The weighting agents useful in the drilling fluids of the present invention are hard, non-hydrated minerals having a specific gravity of 4.3 or greater, as exemplified by ilmenite and specular hematite. Ilmenite has been described above. Specular hematite is a commonly occuring mineral which chemically is ferric oxide (Fe2O3). It is described, for example, in Ivan Kostov Mineralogy, (Oliver & Boyd, Edinburgh and London) 1 sot Eng. Ed. (1968), incorporated herein by reference. Typically, specular hematite contains 69.94% Fe and 30.06% 0. Some Ti may be present. Specular hematite is often found mixed with hydrated iron oxides, iron carbonate, and magnitite as well as iron silicates. However, deposits of non-hydrated specular hematite are available, to remove water of hydration is not required.

The weighting agents useful in the present invention have a density of at least 4.3, preferably at least 4.5.

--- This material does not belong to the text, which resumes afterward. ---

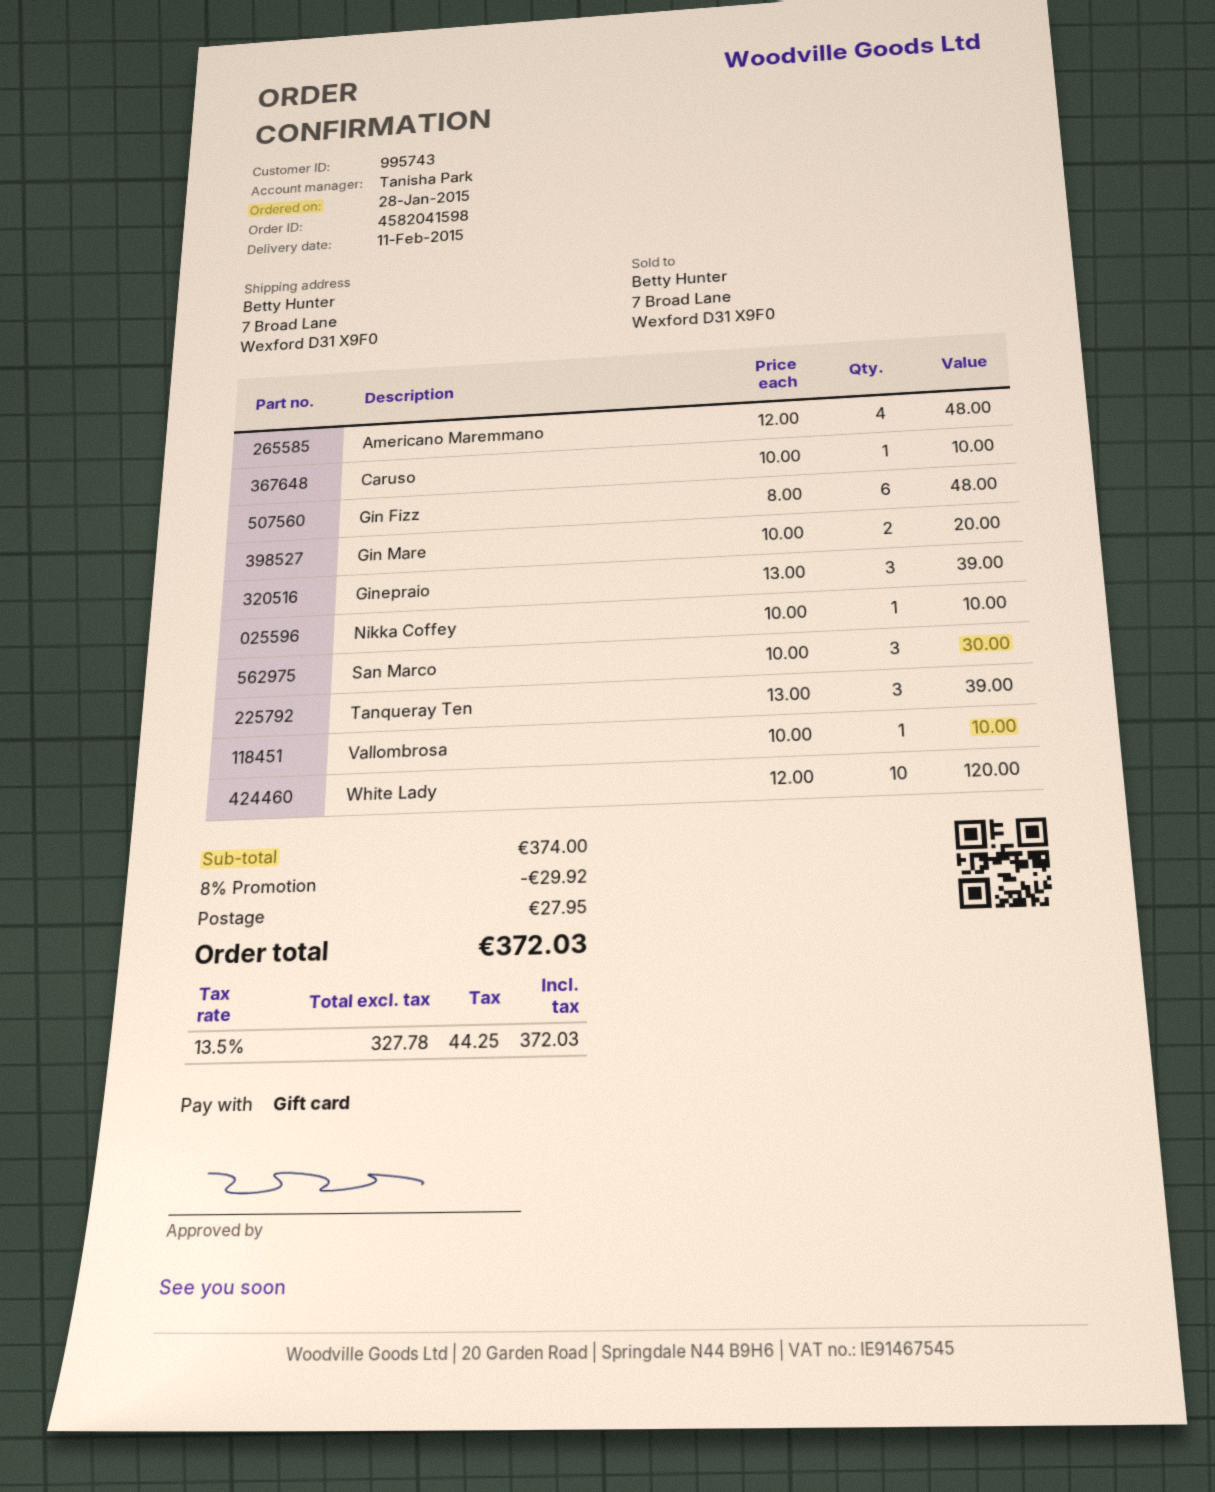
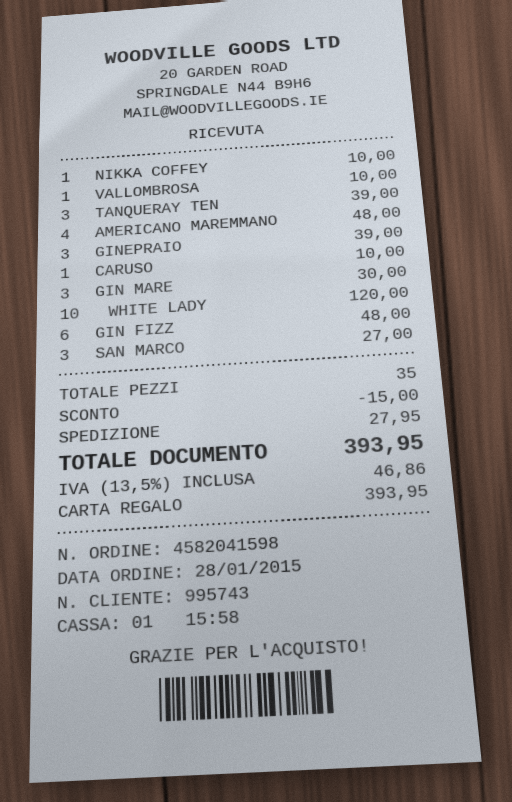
Gin Mare: 2 for 20.00 -> 3 for 30.00
San Marco: 3 for 30.00 -> 3 for 27.00
discount: 29.92 -> 15.00
tax: 13.5% = 44.25 -> 13.5% = 46.86
total: 372.03 -> 393.95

When necessary, the weighting agent can be upgraded by well known metallurgical procedures, such as flotation, to achieve the desired minimum density. The weighting agent will have a hardness, on the Mhos scale of hardness, of at least 4.3. Indeed, many specular hematites have a hardness of 5-6. For use in the present invention, the weighting agents will have a particle size such that at least 85% by weight passes through a 325 mesh screen and at least 98% passes a 200 mesh screen. More preferably, the particle size should be such that 90-92% passes a 325 mesh screen. The desired particle size of the weighting agent can be accomplished by milling procedures well known to those in the art.

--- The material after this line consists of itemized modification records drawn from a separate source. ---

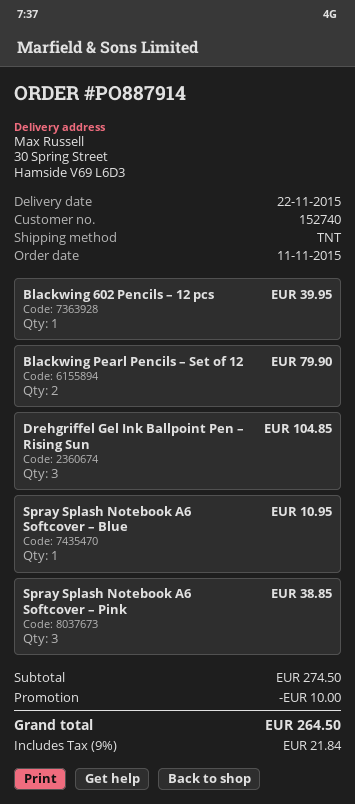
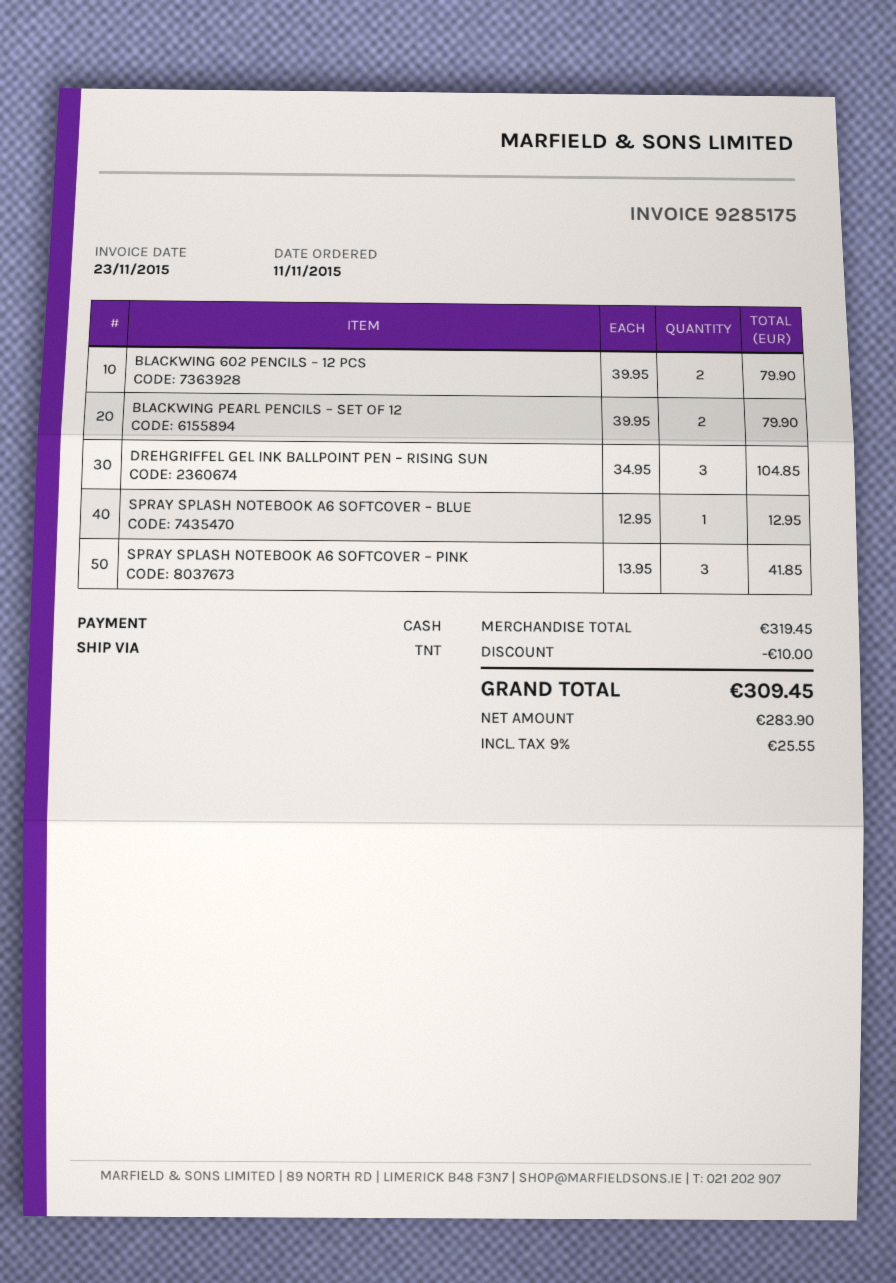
Blackwing 602 Pencils – 12 pcs: 1 for 39.95 -> 2 for 79.90
Spray Splash Notebook A6 Softcover – Blue: 1 for 10.95 -> 1 for 12.95
Spray Splash Notebook A6 Softcover – Pink: 3 for 38.85 -> 3 for 41.85
subtotal: 274.50 -> 319.45
tax: 9% = 21.84 -> 9% = 25.55
total: 264.50 -> 309.45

The amount of weighting material present in the drilling fluid will vary widely depending upon the desired density of the drilling mud. The latter, of course, is dependent upon the drilling conditions encountered or expected. In any event, the quantity of barite necessary to achieve a desired mud density is well known and tables showing this relation are readily available. From a comparison of the intrinsic density of the weighting agents herein with that of barite, such tables may be used to determine the quantity of the weighting agent necessary to provide drilling muds or fluids of any desired density.

As previously indicated, the weighting agents of the present invention are materials which are relatively hard and hence less susceptible to progressive comminution. Concomitantly, the weighting agents exhibit relatively high abrasion characteristics which can result in excessive erosion of drilling equipment such as pumps, drill pipe and drill bits during the drilling operation. It has now been discovered that if suitable water dispersible lubricants are added to the drilling fluids made with the relatively hard weighting agents of the present invention, the abrasiveness of the drilling fluid can be reduced to the point where virtually no more wear is observed than that which occurs with drilling fluids of similar density employing the much softer barite as the weighting agent.The lubricant used in the drilling fluid of the present invention must be dispersible in water to the extent that it forms a colloid, emulsion, or other such heterogeneous system in which the lubricant is generally uniformly dispersed or distributed in the water phase. The lubricant should be of a type which will permit the desired rheological properties of the drilling fluid to be achieved.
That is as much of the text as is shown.